How to complete this task: Copy every entry below verbatim, except for images.

Web page revision data:
══════════

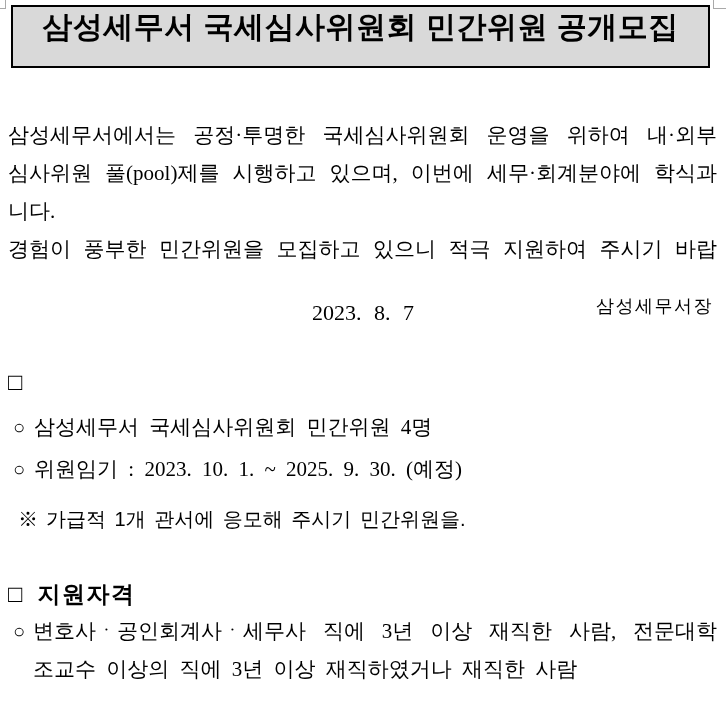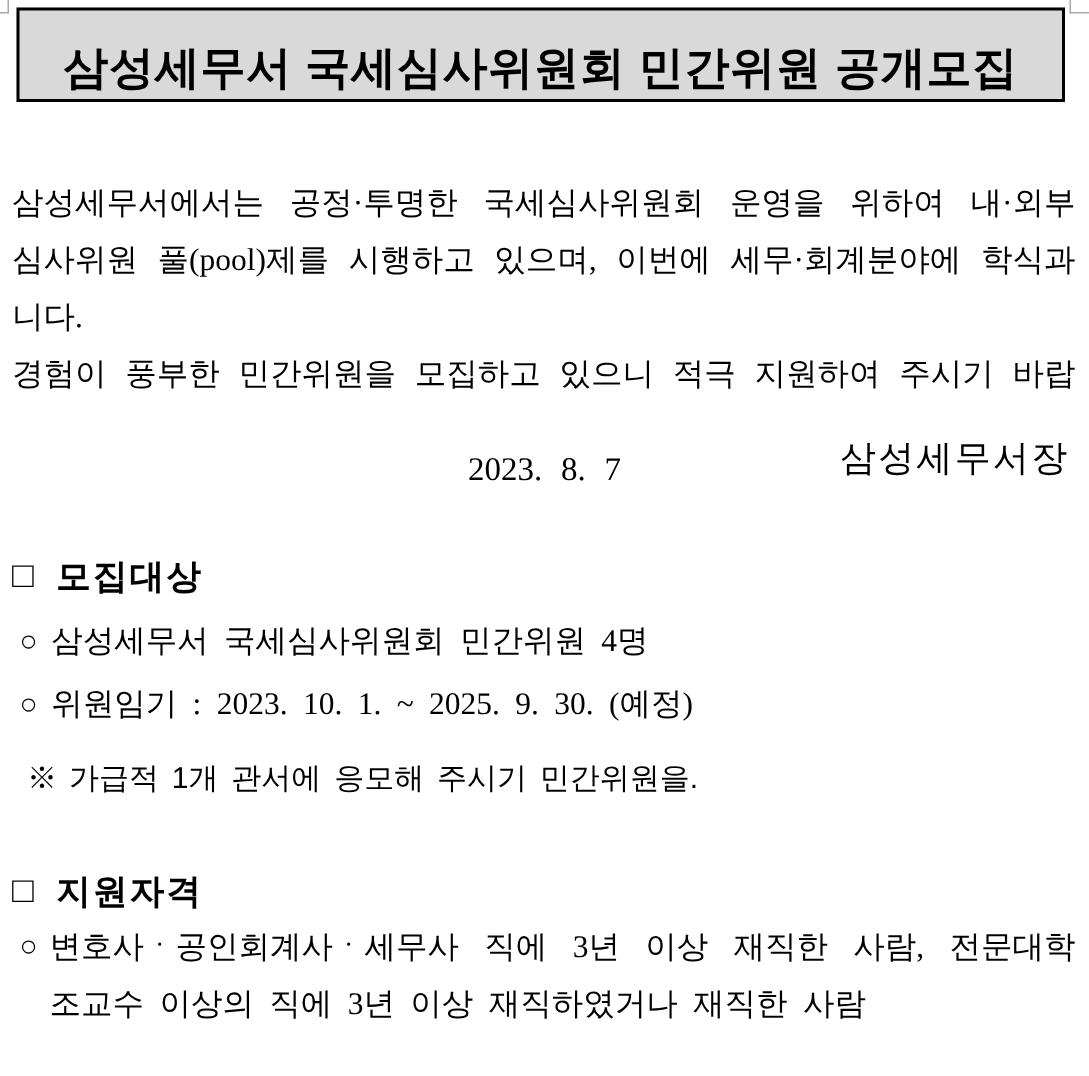"삼성세무서 국세심사위원회 민간위원 공개모집" .title-box { align-items: flex-end -> flex-start }
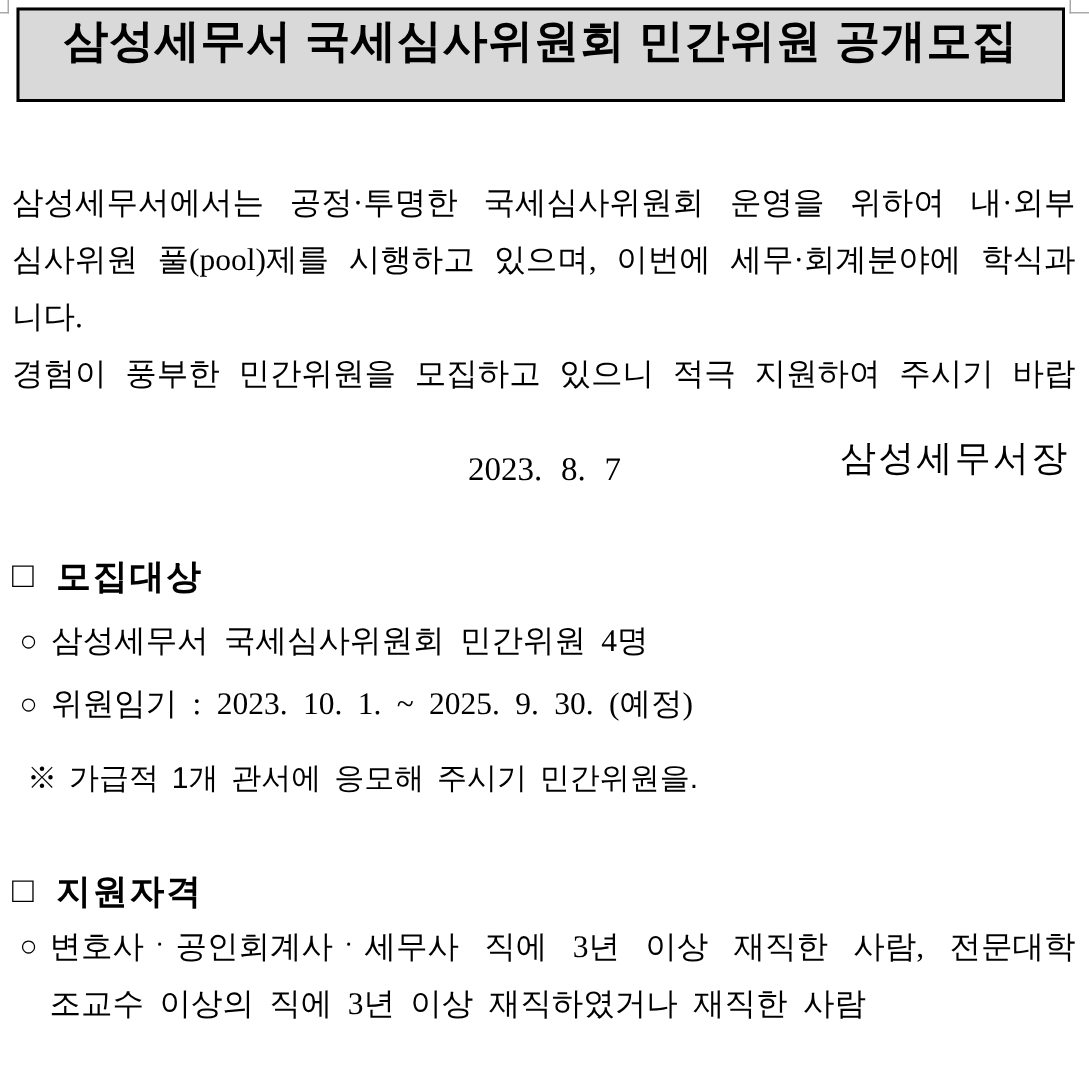"삼성세무서장" .sig-line { font-size: 24px -> 18px }
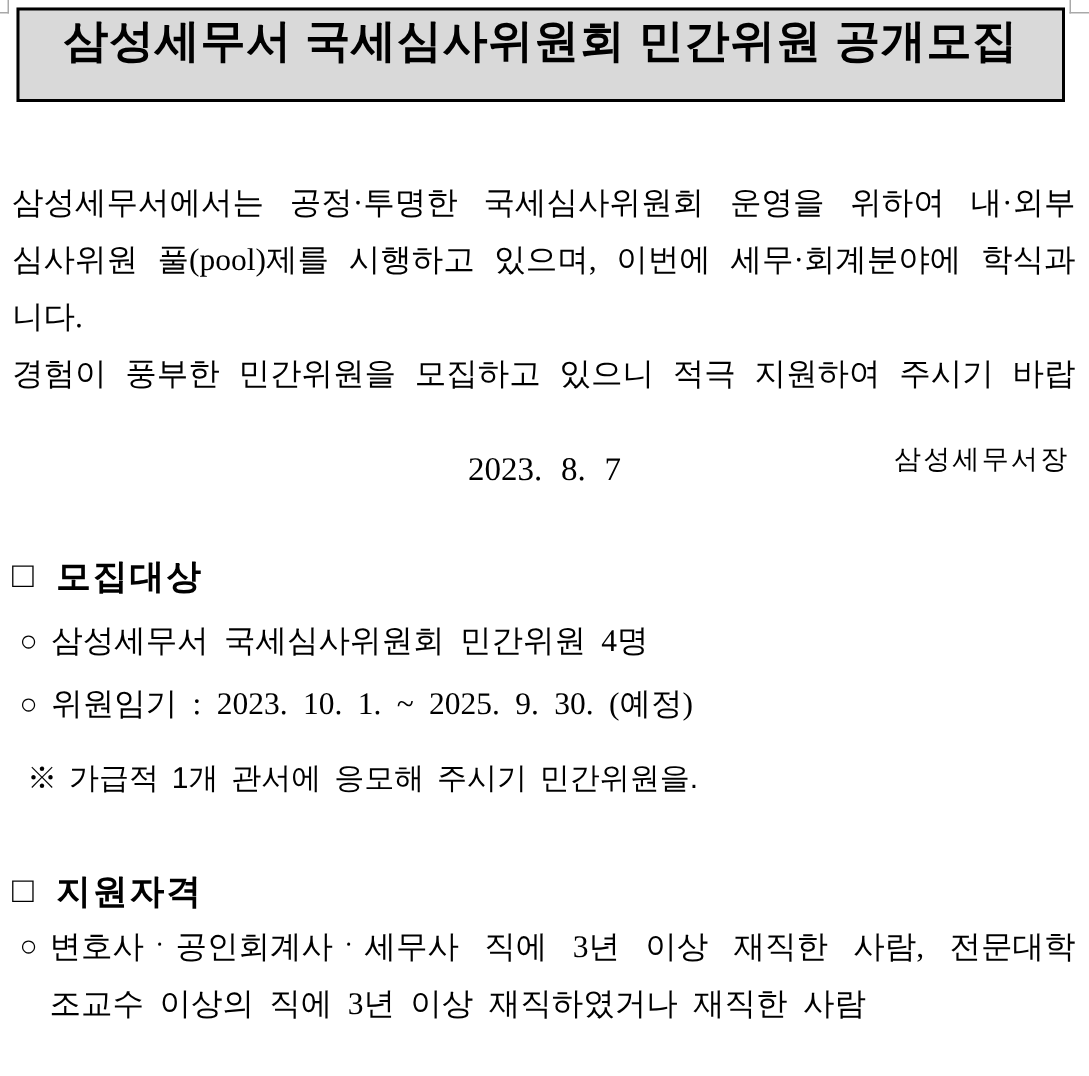"모집대상" span { html: <span>모집대상</span> -> none }
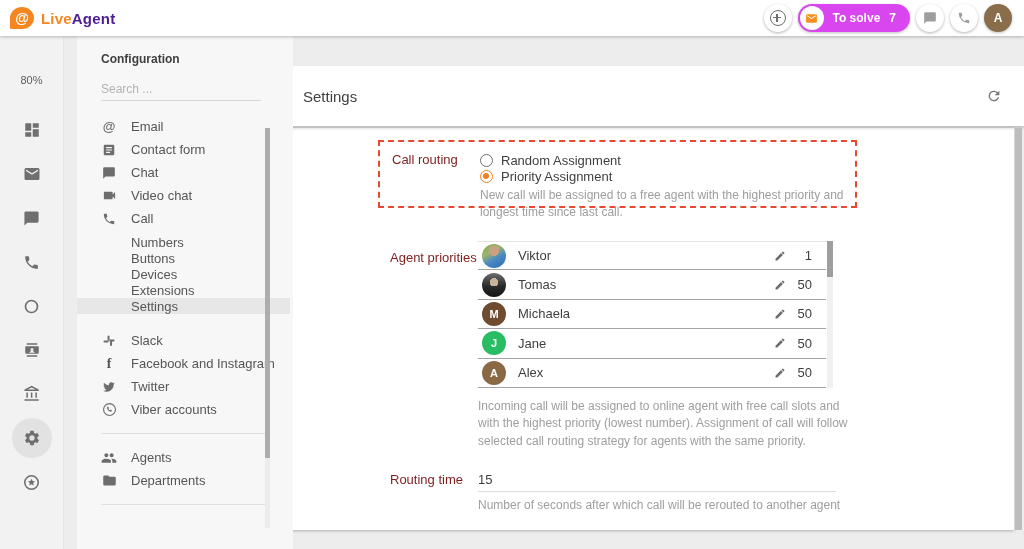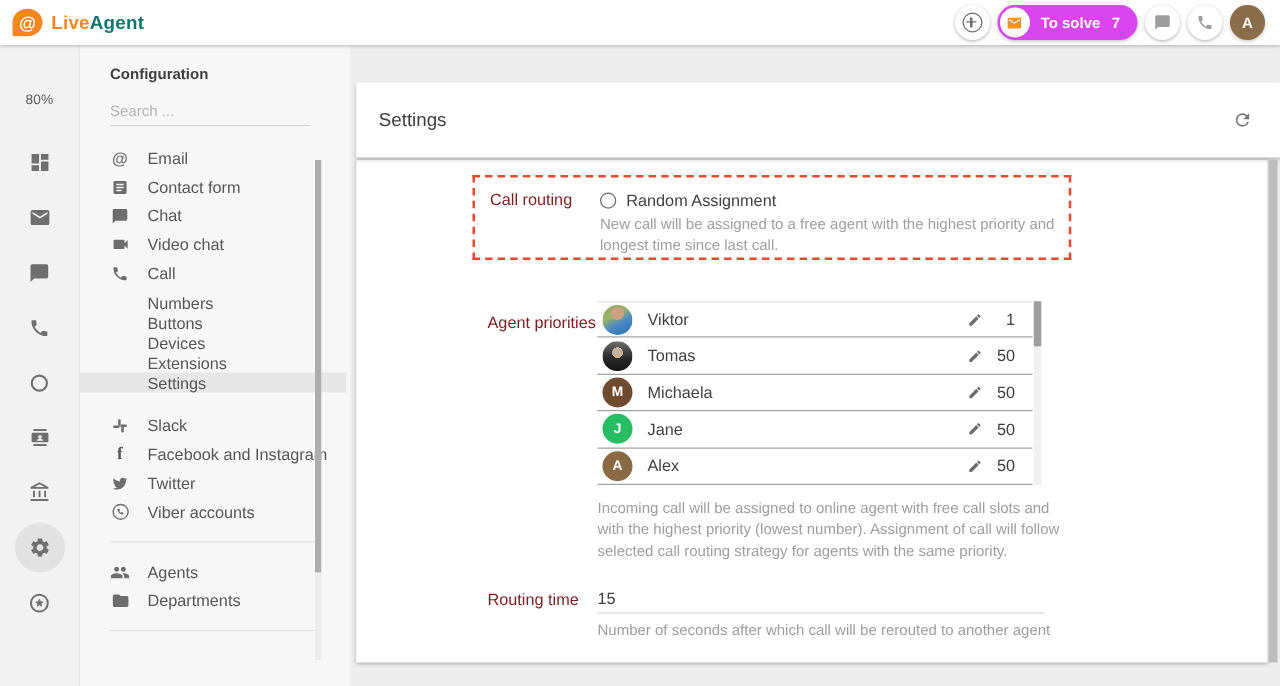"Agent" .brand-agent { color: #0f766e -> #4c1d95 }
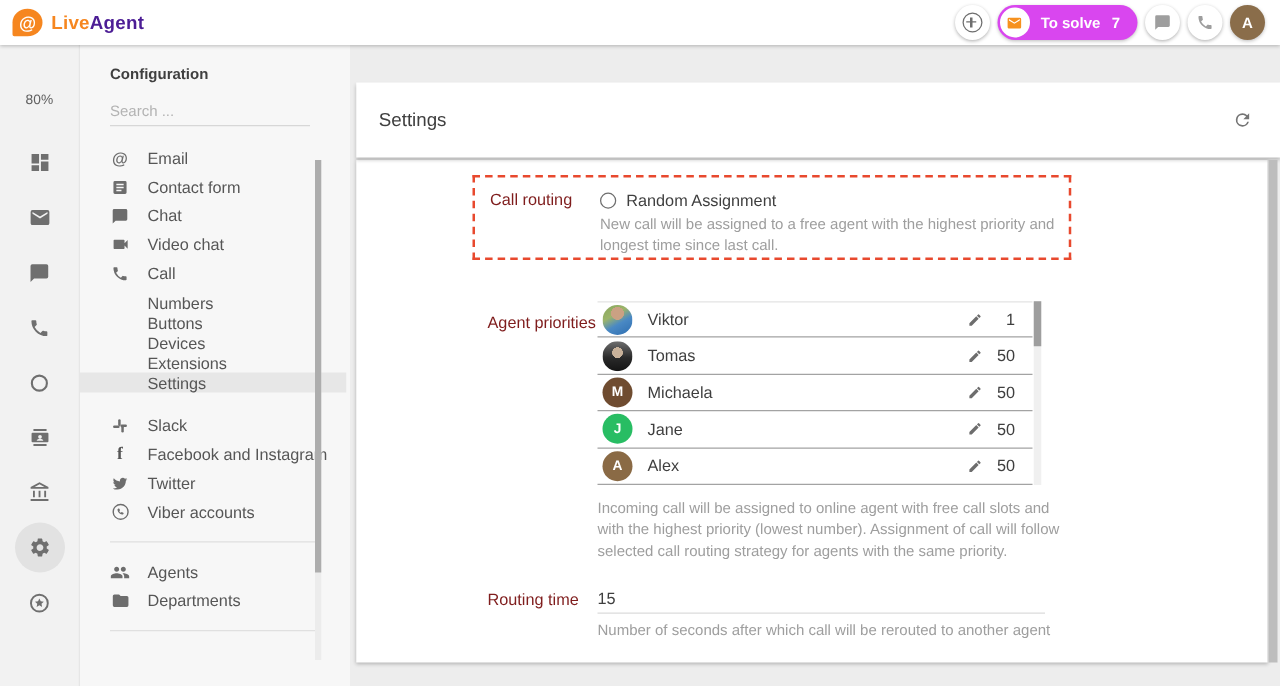"Configuration" .sidebar { left: 64px -> 77px }
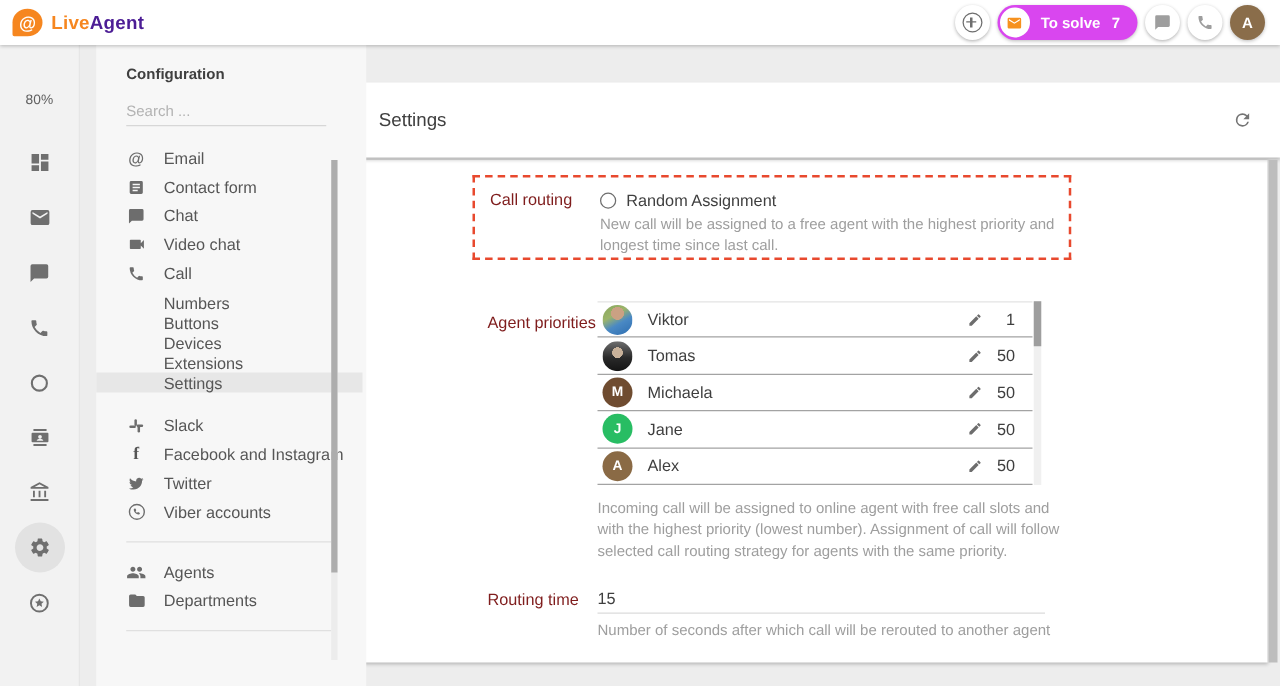"Priority Assignment" div.radio-row { html: none -> <div> <span></span> <span>Priority Assignment</span> </div> }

══════════

Output:
"삼성세무서 국세심사위원회 민간위원 공개모집" .title-box { align-items: flex-end -> flex-start }
"삼성세무서장" .sig-line { font-size: 24px -> 18px }
"모집대상" span { html: <span>모집대상</span> -> none }
"Agent" .brand-agent { color: #0f766e -> #4c1d95 }
"Configuration" .sidebar { left: 64px -> 77px }
"Priority Assignment" div.radio-row { html: none -> <div> <span></span> <span>Priority Assignment</span> </div> }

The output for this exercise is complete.